Il rapporto circolare che lega l’individuo all’ambiente, e che è il campo di studio e di applicazione della psicologia ambientale, in questo momento di emergenza e di distanziamento fisico per il contenimento del contagio da Covid-19, è venuto meno: l’unico ambiente che quasi tutti noi abbiamo conosciuto in questi mesi è la nostra casa; alcuni di noi hanno continuato ad andare a lavorare e a mantenere quel minimo di rapporti interpersonali e di vita fuori casa che ha consentito di “smorzare” gli effetti negativi dell’isolamento e del distanziamento fisico.
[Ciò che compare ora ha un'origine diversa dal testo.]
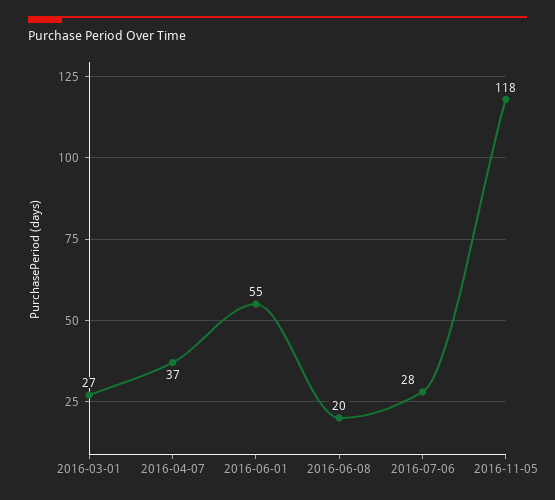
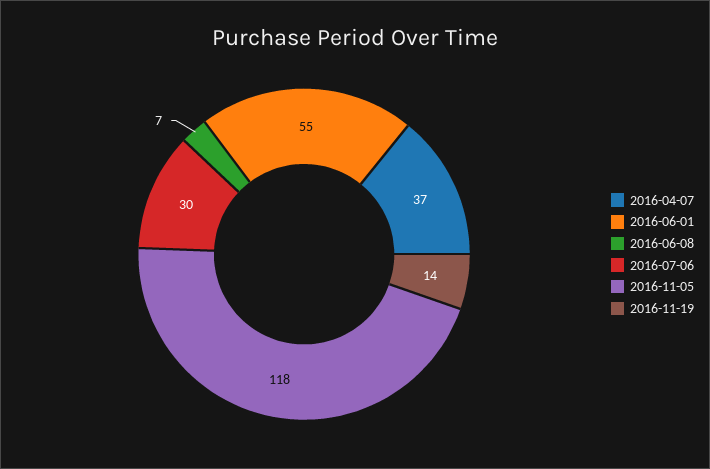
2016-03-01: 27 -> none
2016-06-08: 20 -> 7
2016-07-06: 28 -> 30
2016-11-19: none -> 14

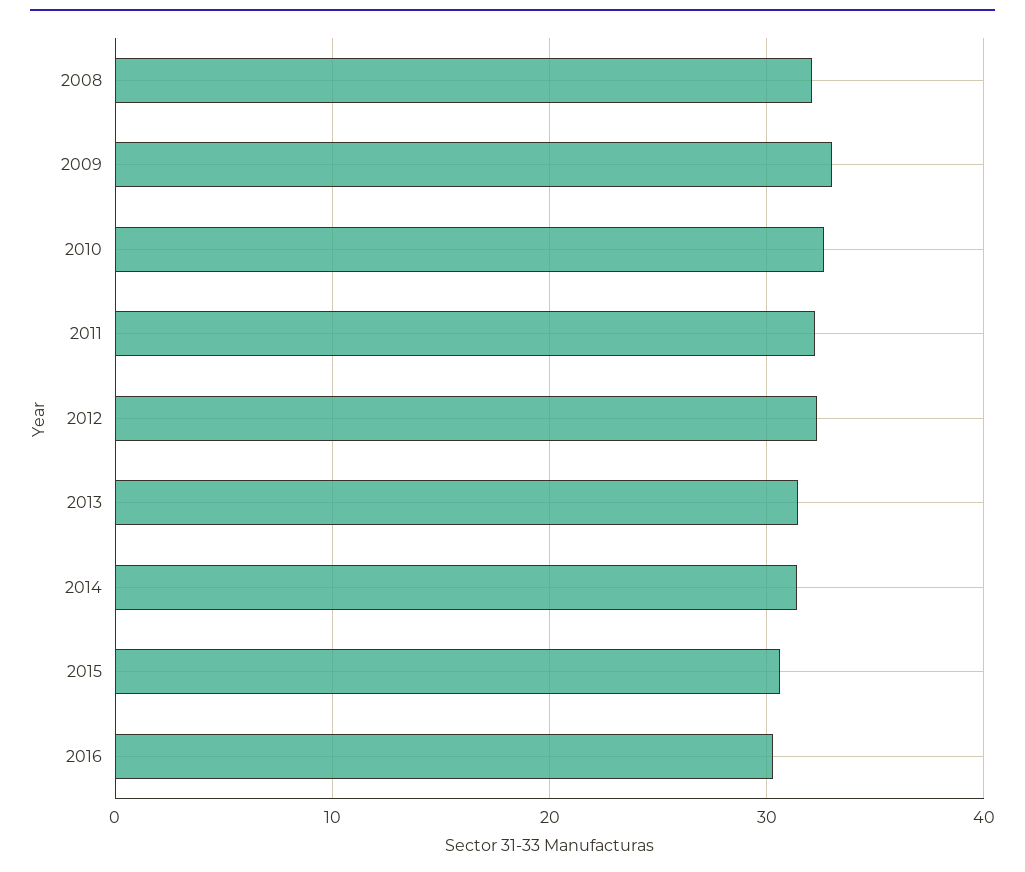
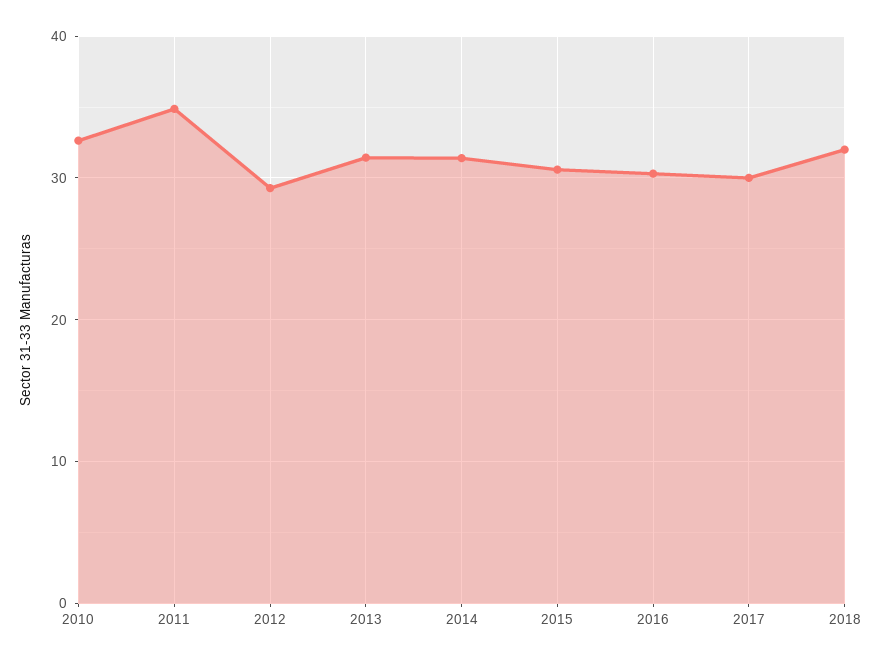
2008: 32 -> none
2009: 33 -> none
2011: 32 -> 35
2012: 32 -> 29
2017: none -> 30
2018: none -> 32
L’interruzione dei rapporti sociali diretti ha creato un vuoto nelle nostre giornate che, sul lungo periodo, sta portando ripercussioni sul tono dell’umore e sulle abilità residue di tutti noi e in special modo delle persone fragili, che non sono solo quelle che vivono con disabilità manifeste, ma sono anche tutte quelle che non hanno ancora o non hanno più, gli strumenti per controllare emozioni e sentimenti: i bambini e gli anziani.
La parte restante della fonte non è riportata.